Front-end code edit data:
>>

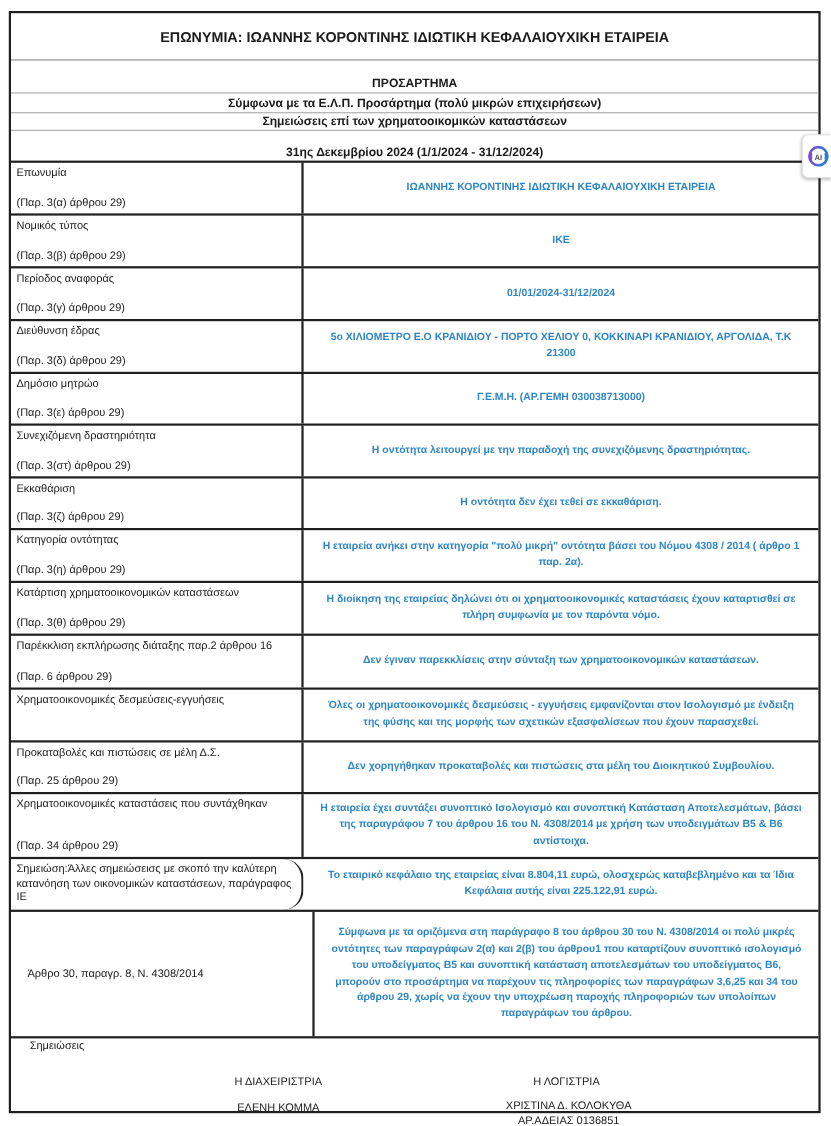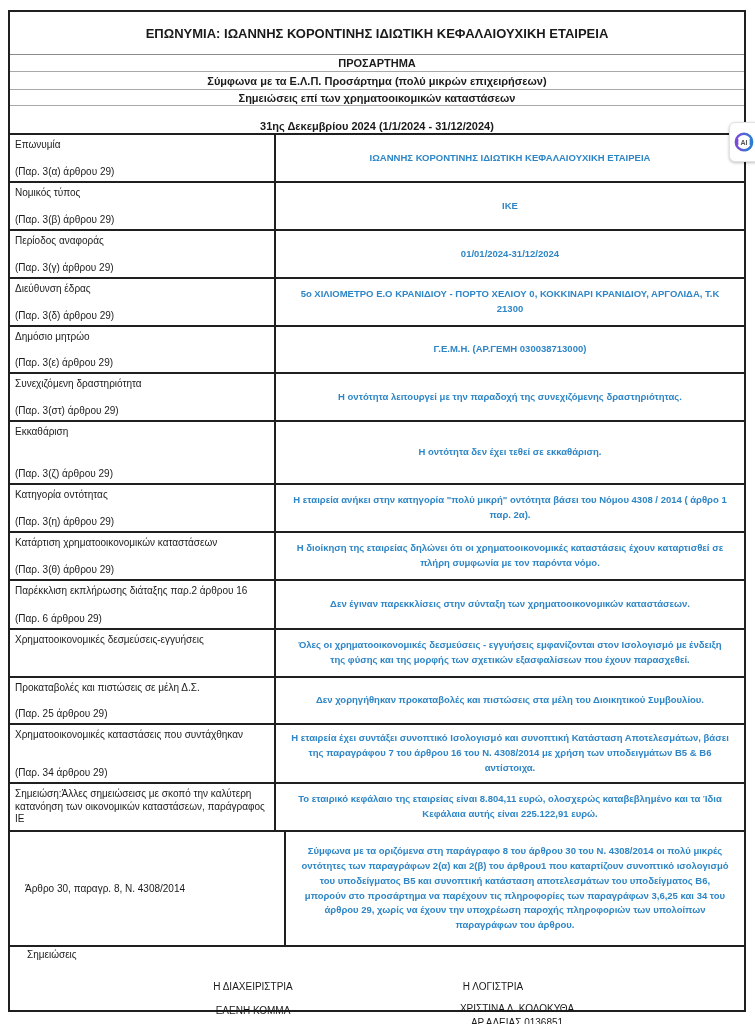--- a/index.html
+++ b/index.html
@@ -25,7 +25,7 @@
     display:flex;align-items:center;justify-content:center;
     font-weight:bold;font-size:11px;
   }
-  .hdr-sub.s1{height:17px;}
+  .hdr-sub.s1{height:17px;margin-top:13px;}
   .hdr-sub.s2{height:18px;}
   .hdr-sub.s3{height:16px;}
   .hdr-sub.s4{height:15px;border-bottom:none;margin-top:12px;}

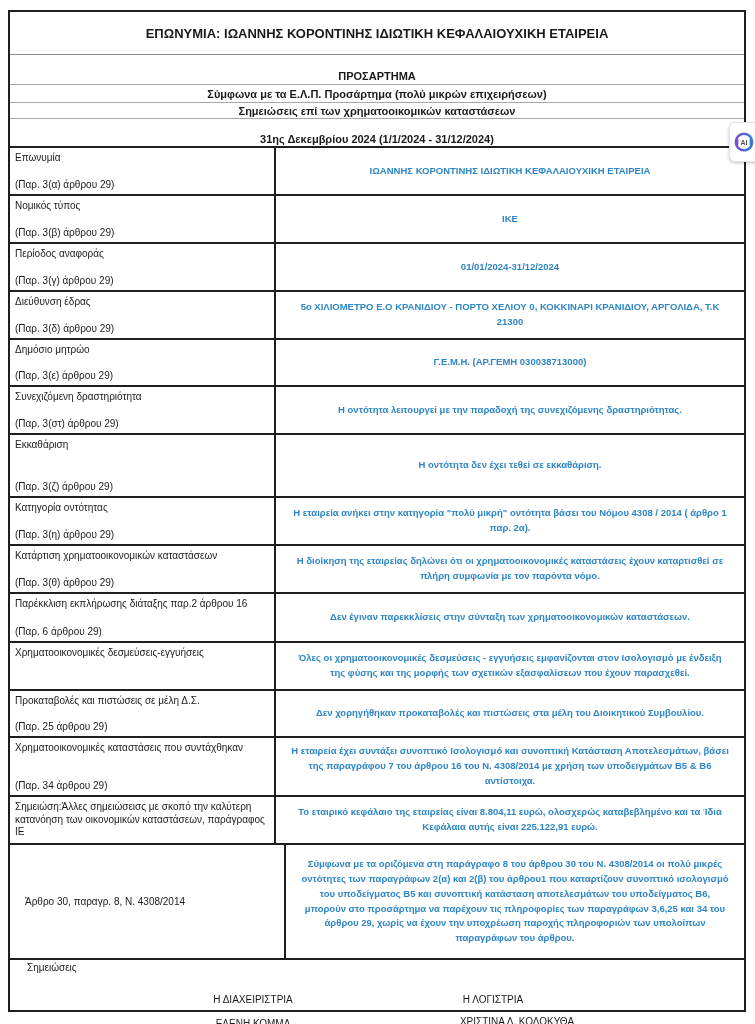--- a/index.html
+++ b/index.html
@@ -127,7 +127,7 @@
       <div class="cell-r">Η οντότητα λειτουργεί με την παραδοχή της συνεχιζόμενης δραστηριότητας.</div>
     </div>
 
-    <div class="row" style="height:63px">
+    <div class="row" style="height:47px">
       <div class="cell-l">
         <span>Εκκαθάριση</span>
         <span>(Παρ. 3(ζ) άρθρου 29)</span>

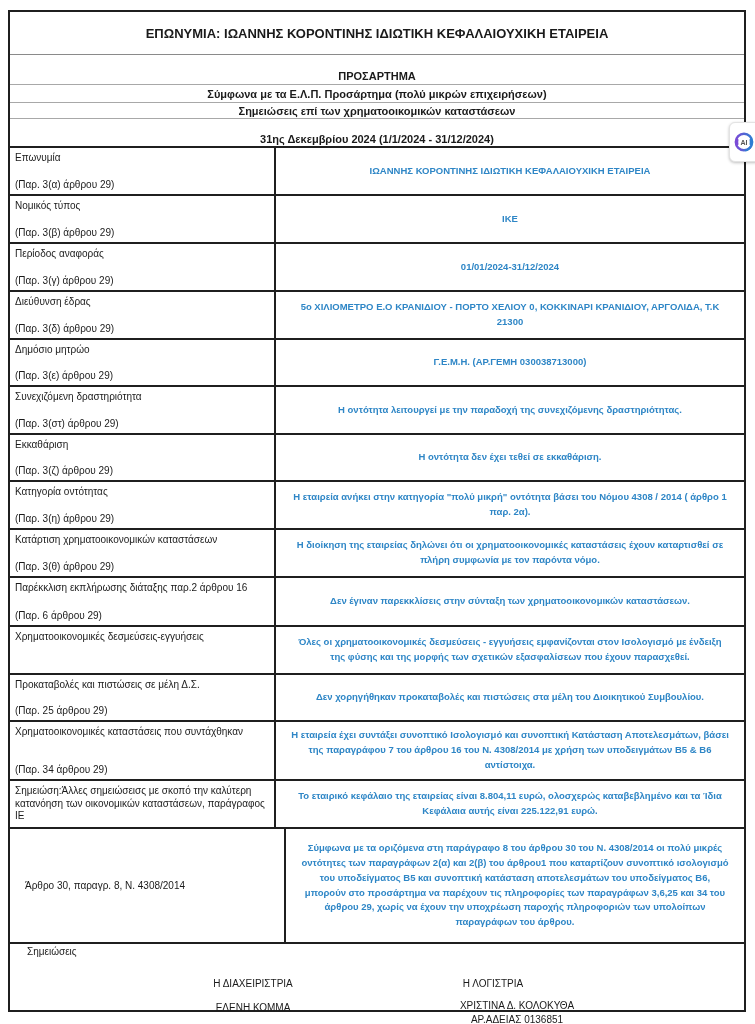--- a/index.html
+++ b/index.html
@@ -38,7 +38,7 @@
     padding:4px 5px 3px 5px;display:flex;flex-direction:column;
     justify-content:space-between;font-size:10px;line-height:1.25;
   }
-  .cell-l.start{justify-content:flex-start;}
+  .cell-l.start{justify-content:flex-start;border-radius:18px;}
   .cell-l.center{justify-content:center;margin-left:10px;}
   .cell-r{
     flex:1;display:flex;align-items:center;justify-content:center;

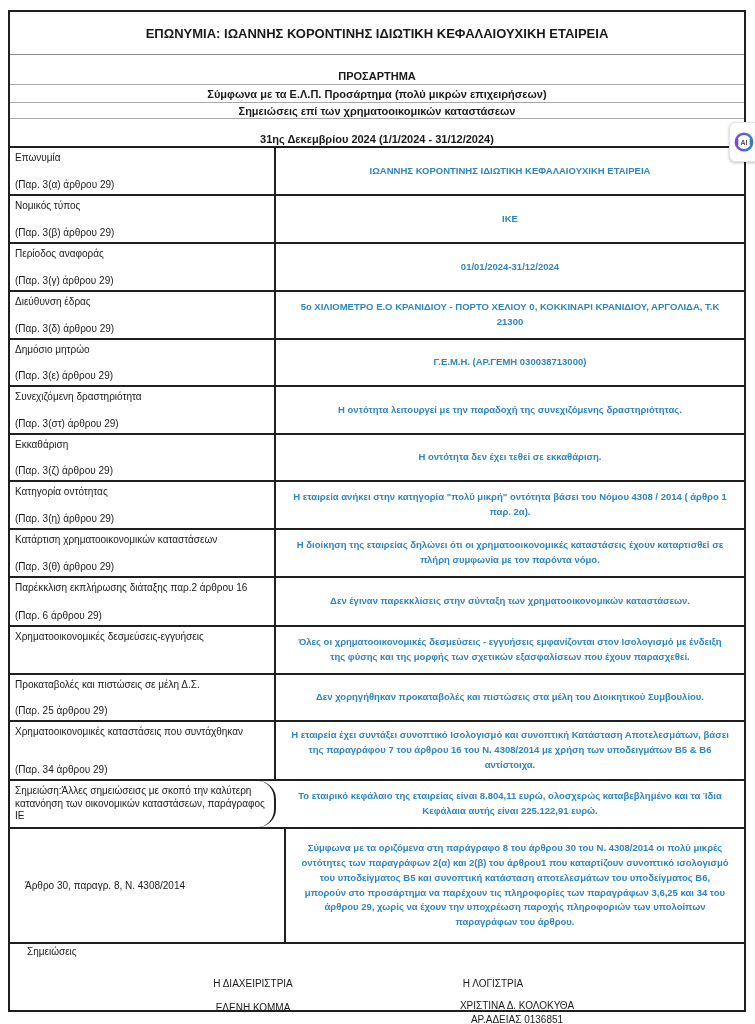--- a/index.html
+++ b/index.html
@@ -54,7 +54,7 @@
   .sig{position:absolute;transform:translateX(-50%);white-space:nowrap;font-size:10px;}
   .sig.role-l{left:243px;top:34px;}
   .sig.name-l{left:243px;top:58px;}
-  .sig.role-r{left:483px;top:34px;}
+  .sig.role-r{left:505px;top:34px;}
   .sig.name-r{left:507px;top:56px;}
   .sig.lic-r{left:507px;top:70px;}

<<

What is needed is each line from the records with the word "left" in it.

   .cell-l.center{justify-content:center;margin-left:10px;}
   .sig.role-l{left:243px;top:34px;}
   .sig.name-l{left:243px;top:58px;}
-  .sig.role-r{left:483px;top:34px;}
+  .sig.role-r{left:505px;top:34px;}
   .sig.name-r{left:507px;top:56px;}
   .sig.lic-r{left:507px;top:70px;}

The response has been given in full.